A single number is the answer here: the count of lines in the records below in which the word "набавивши" appears.

Records shown
Segment Open

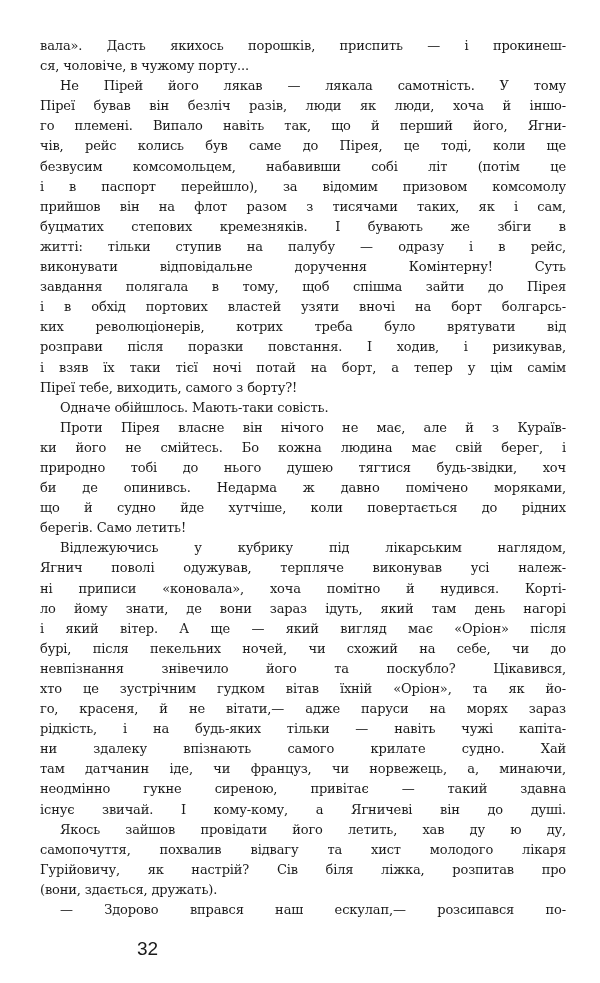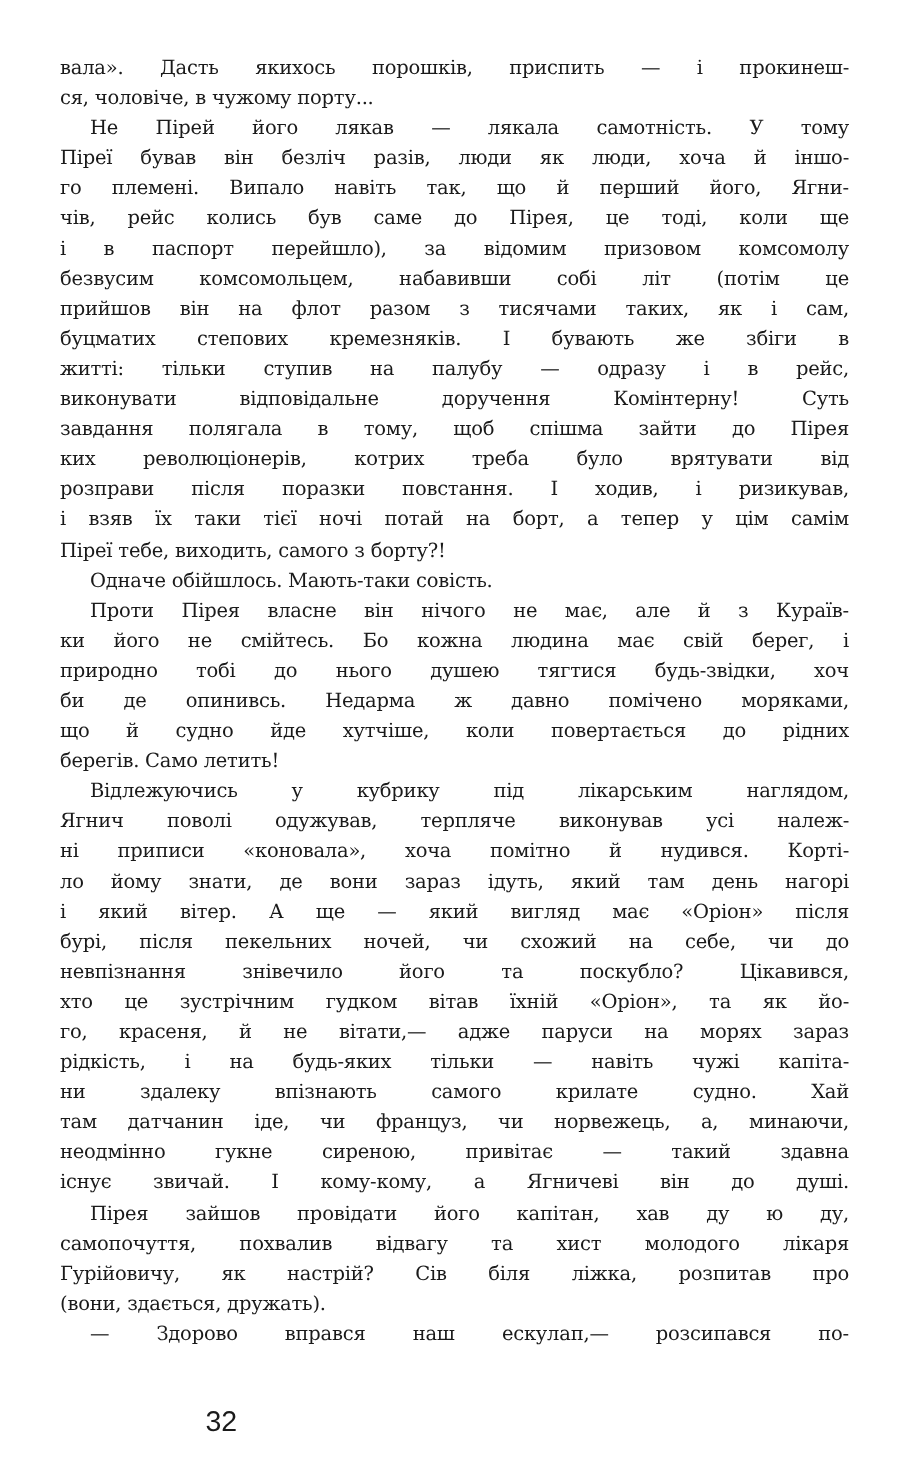--- a/index.html
+++ b/index.html
@@ -31,8 +31,8 @@
     <span class="line">Піреї бував він безліч разів, люди як люди, хоча й іншо-</span>
     <span class="line">го племені. Випало навіть так, що й перший його, Ягни-</span>
     <span class="line">чів, рейс колись був саме до Пірея, це тоді, коли ще</span>
+    <span class="line">безвусим комсомольцем, набавивши собі літ (потім це</span>
     <span class="line">і в паспорт перейшло), за відомим призовом комсомолу</span>
-    <span class="line">безвусим комсомольцем, набавивши собі літ (потім це</span>
     <span class="line">прийшов він на флот разом з тисячами таких, як і сам,</span>
     <span class="line">буцматих степових кремезняків. І бувають же збіги в</span>
     <span class="line">житті: тільки ступив на палубу — одразу і в рейс,</span>

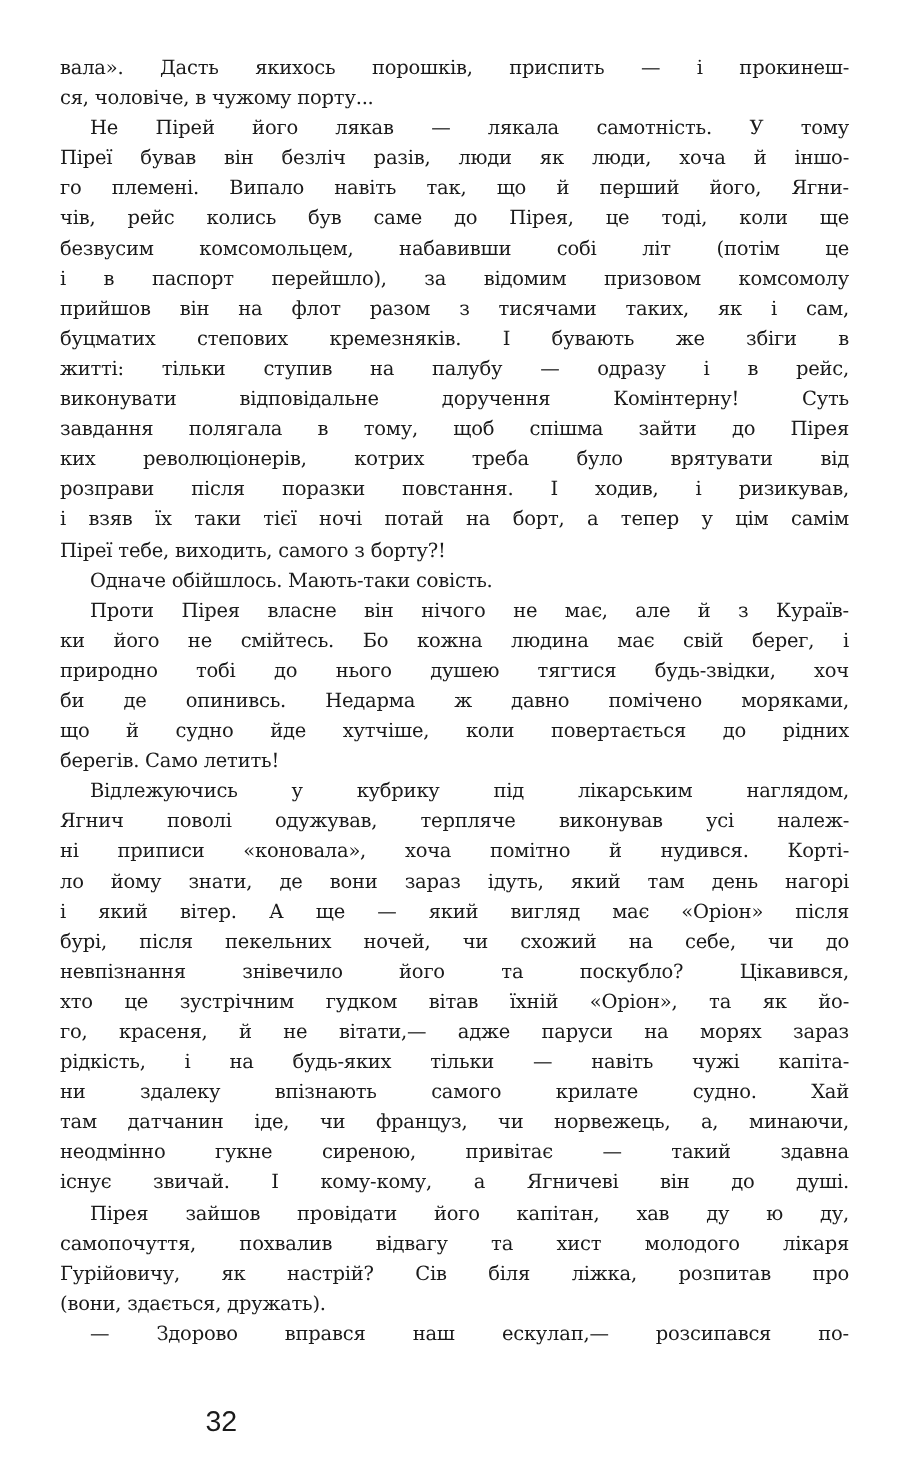--- a/index.html
+++ b/index.html
@@ -38,6 +38,7 @@
     <span class="line">житті: тільки ступив на палубу — одразу і в рейс,</span>
     <span class="line">виконувати відповідальне доручення Комінтерну! Суть</span>
     <span class="line">завдання полягала в тому, щоб спішма зайти до Пірея</span>
+    <span class="line">і в обхід портових властей узяти вночі на борт болгарсь-</span>
     <span class="line">ких революціонерів, котрих треба було врятувати від</span>
     <span class="line">розправи після поразки повстання. І ходив, і ризикував,</span>
     <span class="line">і взяв їх таки тієї ночі потай на борт, а тепер у цім самім</span>

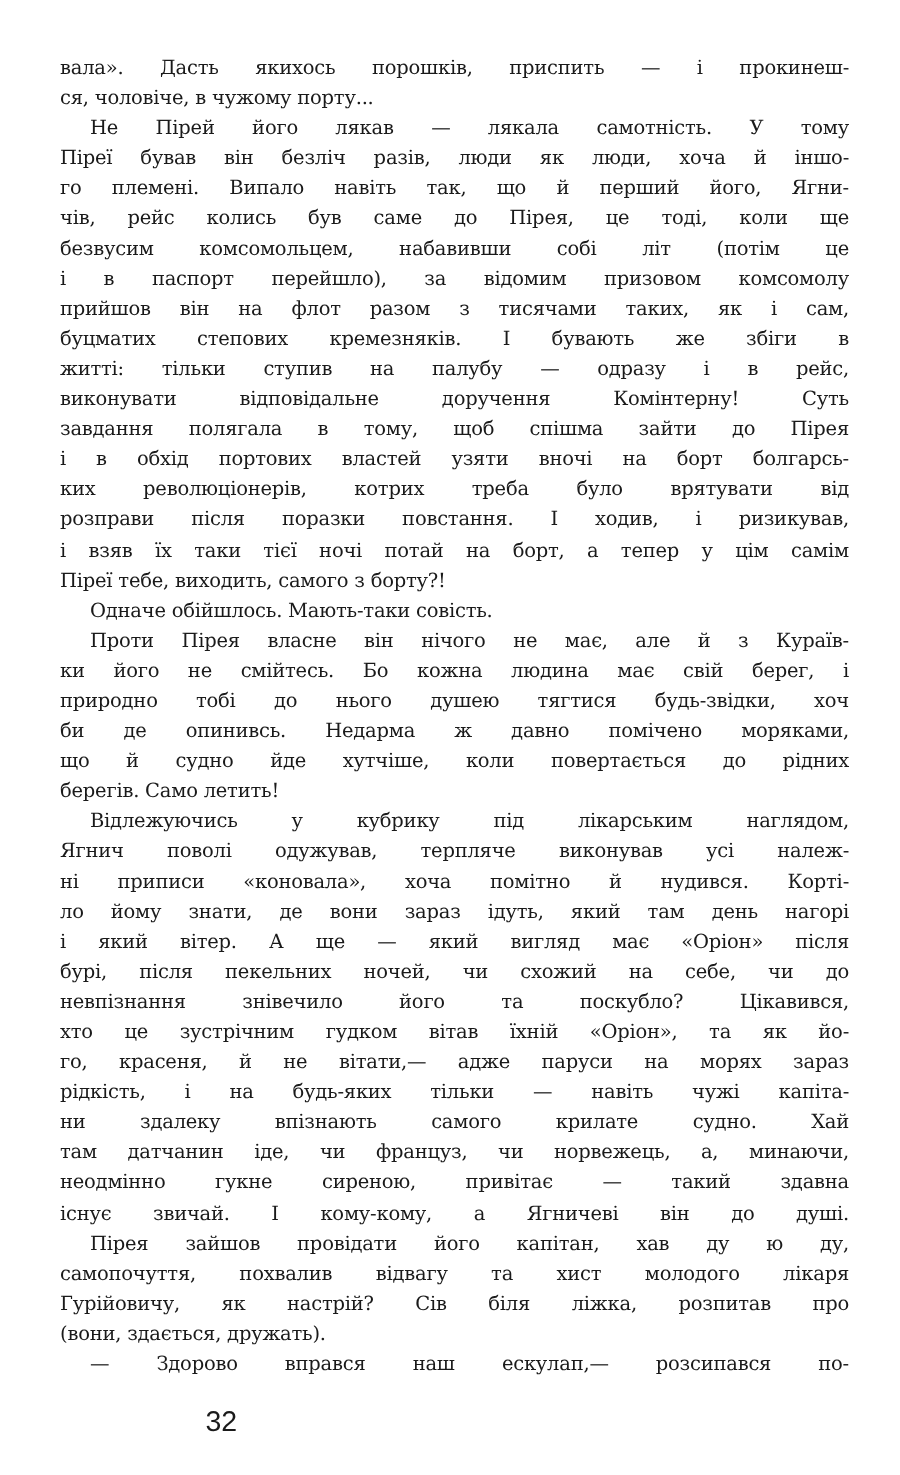--- a/index.html
+++ b/index.html
@@ -64,7 +64,7 @@
     <span class="line">там датчанин іде, чи француз, чи норвежець, а, минаючи,</span>
     <span class="line">неодмінно гукне сиреною, привітає — такий здавна</span>
     <span class="line">існує звичай. І кому-кому, а Ягничеві він до душі.</span>
-    <span class="line indent">Пірея зайшов провідати його капітан, хав ду ю ду,</span>
+    <span class="line indent">Якось зайшов провідати його летить, хав ду ю ду,</span>
     <span class="line">самопочуття, похвалив відвагу та хист молодого лікаря</span>
     <span class="line">Гурійовичу, як настрій? Сів біля ліжка, розпитав про</span>
     <span class="line last">(вони, здається, дружать).</span>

Segment Closed

Output of the exercise
2